Mathildas Freundin Julia ist der einzige Mensch, zu dem sie Vertrauen hat. Mit ihr reist sie schließlich in den Süden. Am Ende kommt es zu einer Annäherung zwischen Mathilda und ihrem Vater, der inzwischen einen Schlaganfall erlitten hat. Mathildas Himmel ist weiter geworden auf der Reise. Der Zorn des Aufbruchs ist eigenen Erfahrungen und einem daraus resultierenden Verständnis gewichen. Nicol Ljubić erzählt diese leise Geschichte vom Erwachsenwerden seiner unspektakulären Heldin in knappen, präzisen Sätzen mit einem erstaunlichen Gespür für Stimmungen und Zwischentöne. Seine Sprache wirkt weder künstlich, noch so, als hätte er sie der Generation Mathildas abgelauscht. Mit sparsamer Metaphorik und äußerster Klarheit gelingt es Ljubić, glaubhaft die Entwicklung seine jungen Hauptfigur zu beschreiben.

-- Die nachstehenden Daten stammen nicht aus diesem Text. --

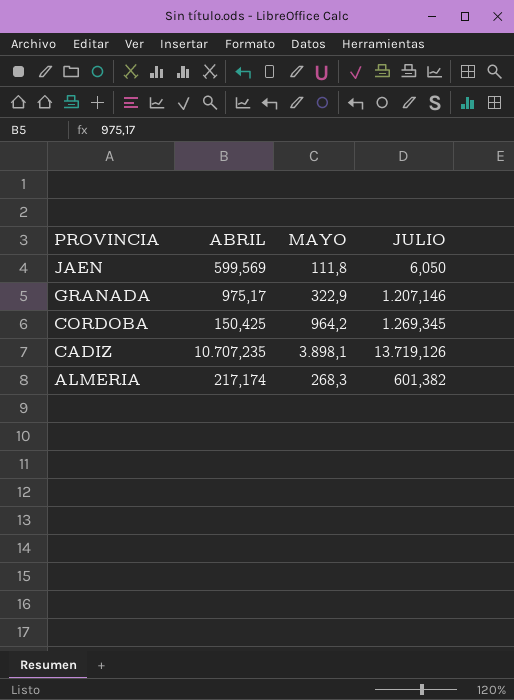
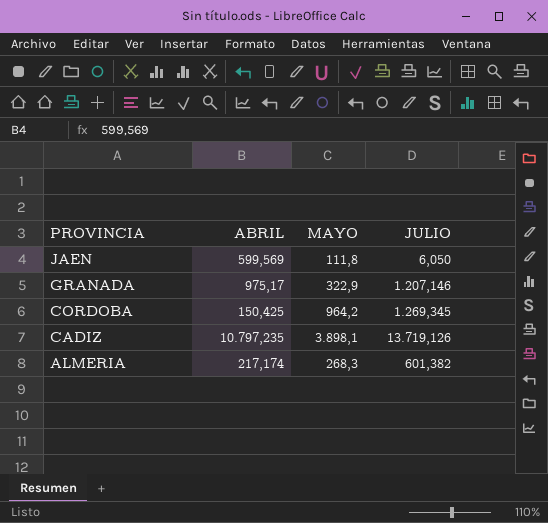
CADIZ | ABRIL: 10.707,235 -> 10.797,235

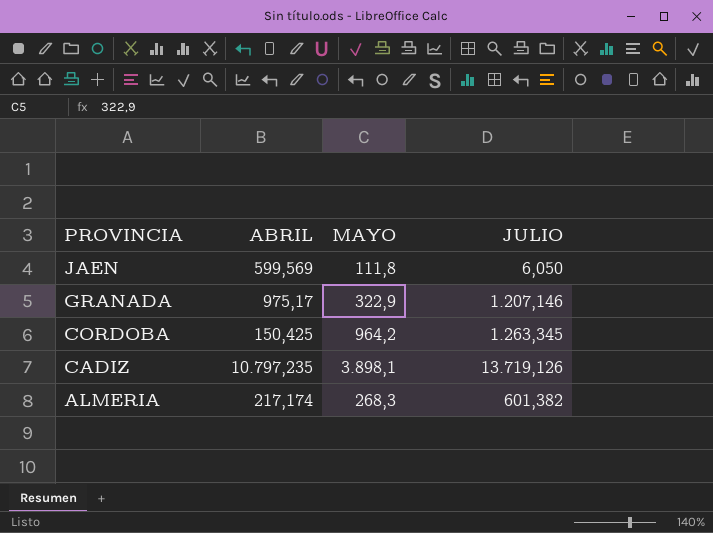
CORDOBA | JULIO: 1.269,345 -> 1.263,345

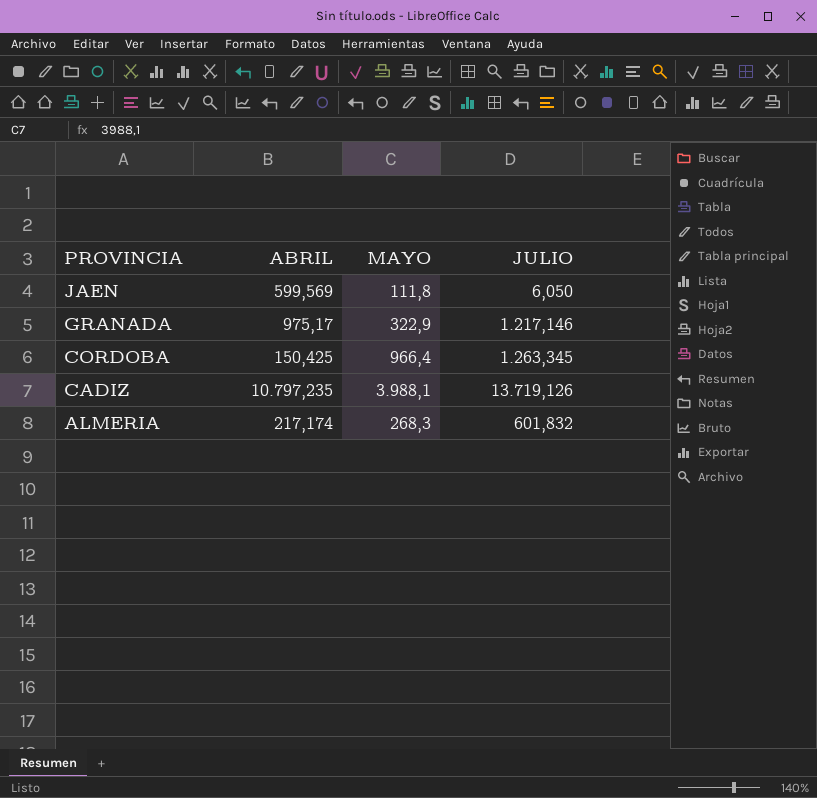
GRANADA | JULIO: 1.207,146 -> 1.217,146
CORDOBA | MAYO: 964,2 -> 966,4
CADIZ | MAYO: 3.898,1 -> 3.988,1
ALMERIA | JULIO: 601,382 -> 601,832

Es war nicht beabsichtigt und nicht bewusst, dass ich gesagt habe: Ich schreibe jetzt die Geschichte eines achtzehnjährigen Mädchens, weil ich so ein große Mädchenversteher bin. (...) Ich hab mir auch nie ernsthaft darüber Gedanken gemacht, was für eine Verantwortung ich damit übernehme, dass ich sage, ich weiß, wie eine Achtzehnjährige funktioniert. Ich merkte das dann, als ein paar professionelle Leser, also Lektoren, das gelesen haben, und als erstes immer die Frage kam: Warum hast du so ein junges Mädchen gewählt? Da habe ich erst einmal angefangen zu verstehen, dass es ja echt ein Problem war, weil ich bin kein Mädchen, keine Frau, bin und auch wesentlich älter als die Mathilda, die achtzehn ist. Ich war dann wahnsinnig glücklich, als Frauen in dem Alter das gelesen haben und keine gesagt hat: Aber so denkt keine Achtzehnjährige.
Nicol Ljubić wurde 1971 in Zagreb geboren. Als Sohn eines Lufthansangestellten wuchs er in Griechenland, Schweden und Russland auf, machte in Bremen sein Abitur und arbeitete danach als Journalist unter anderem für die Zeit, Geo, das Jetzt-Magazin und den Tagesspiegel. Die Arbeit an seinem ersten Roman empfand der mit dem Hansel-Mieth-Preis für engagierten Journalismus ausgezeichnete Autor als Befreiung von journalistischen Schreibzwängen.
Also journalistisches Schreiben ist für mich immer eine Qual gewesen, weil es mir unheimlich schwer fällt, über andere Menschen zu schreiben, so über real existierende andere Menschen, weil ich immer denke, ich werde denen nicht gerecht. (...) Dann hatte ich diese Idee mit dem Buch (...) Das war ein ganz anderes Schreiberlebnis, das hat so Spaß gemacht, das war wie ein Rausch, wo ich merkte, ich muss das nicht abgleichen mit irgend einer Realität, das entsteht und verselbständigt sich. Diese Erfahrung war eigentlich so schön, dass ich für mich gesagt habe, wenn es irgendwie geht, möchte ich das weiter machen.